Jazz saxophonist
Andrew Robson's Bearing the Bell, featuring arrangements of nine of
Tallis' psalm settings from Archbishop Parker's Psalter, is superficially similar to the more sophisticated 1993 release by the
Hilliard Ensemble and saxophonist
Jan Garbarek, Officium. In Officium, the singers perform the early music "straight," with
Garbarek creating a new layer of sound over them, while
Robson takes the
Tallis melodies as the starting point for ensemble improvisation.
Robson's is an equally valid (and actually, more conventional) approach, but his arrangements aren't consistently effective. Many simply sound clunky, and some places in the Seventh and Eighth Tunes are harmonically chaotic, as if the players hadn't gotten the chord changes worked out in advance. The result sounds like a jam session that didn't quite jell.

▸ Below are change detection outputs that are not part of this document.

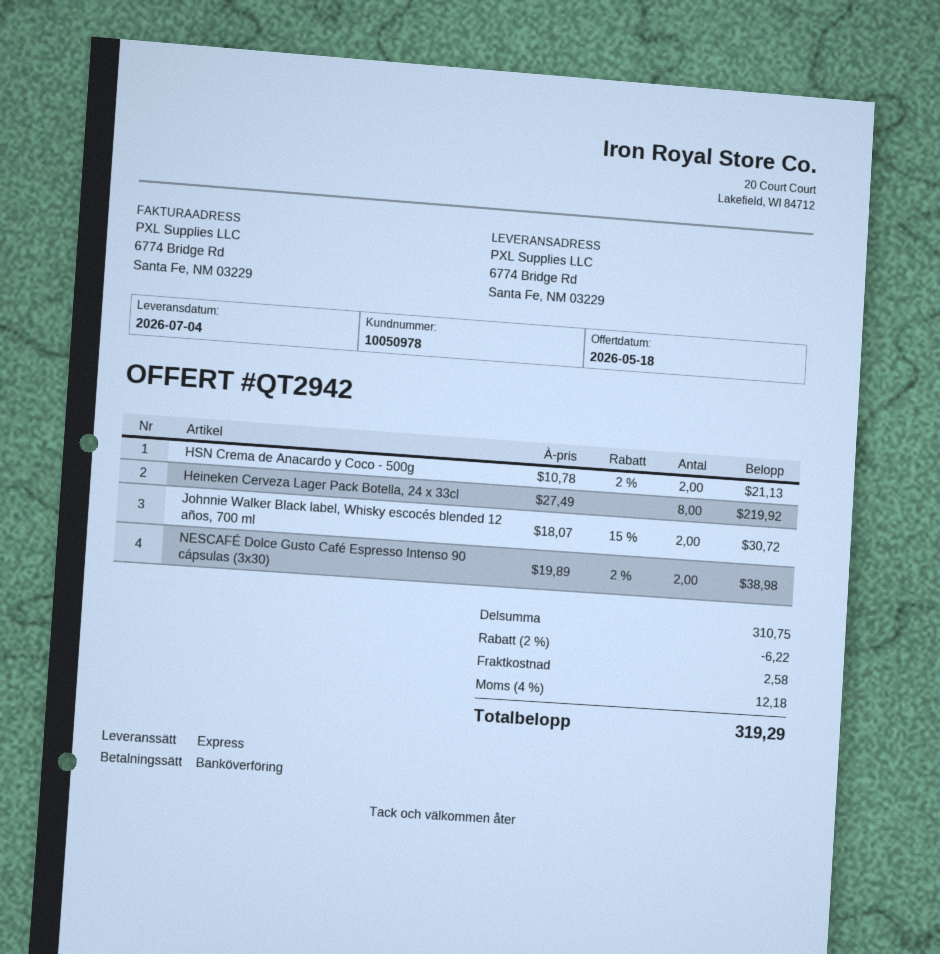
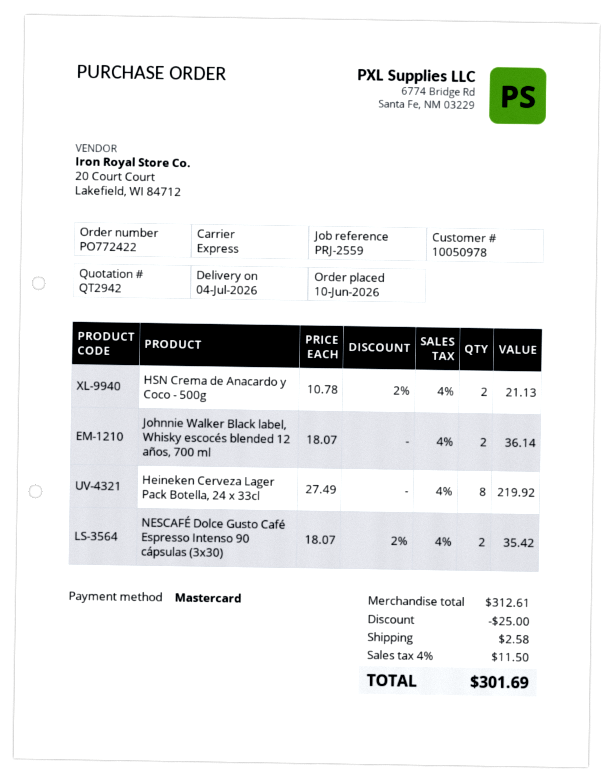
payment method: bank transfer -> Mastercard
Johnnie Walker Black label, Whisky escocés blended 12 años, 700 ml: 2 x 18.07 - 15% = 30.72 -> 2 x 18.07 = 36.14
NESCAFÉ Dolce Gusto Café Espresso Intenso 90 cápsulas (3x30): 2 x 19.89 - 2% = 38.98 -> 2 x 18.07 - 2% = 35.42
subtotal: 310.75 -> 312.61
discount: 6.22 -> 25.00
tax: 4% = 12.18 -> 4% = 11.50
total: 319.29 -> 301.69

Robson's unconventional ensemble -- two saxophonists, a brass player who mostly plays trombone, and string bass -- sounds terrific and is capable of producing a broad variety of timbres and textures. When the arrangements work, as they occasionally do, such as the beginnings of the First and Second Tunes, the effect is lovely, but most of the pieces are marred by moments of jarring melodic or harmonic awkwardness. The performers aren't helped by a sound quality that tends to be unforgivingly close and harsh.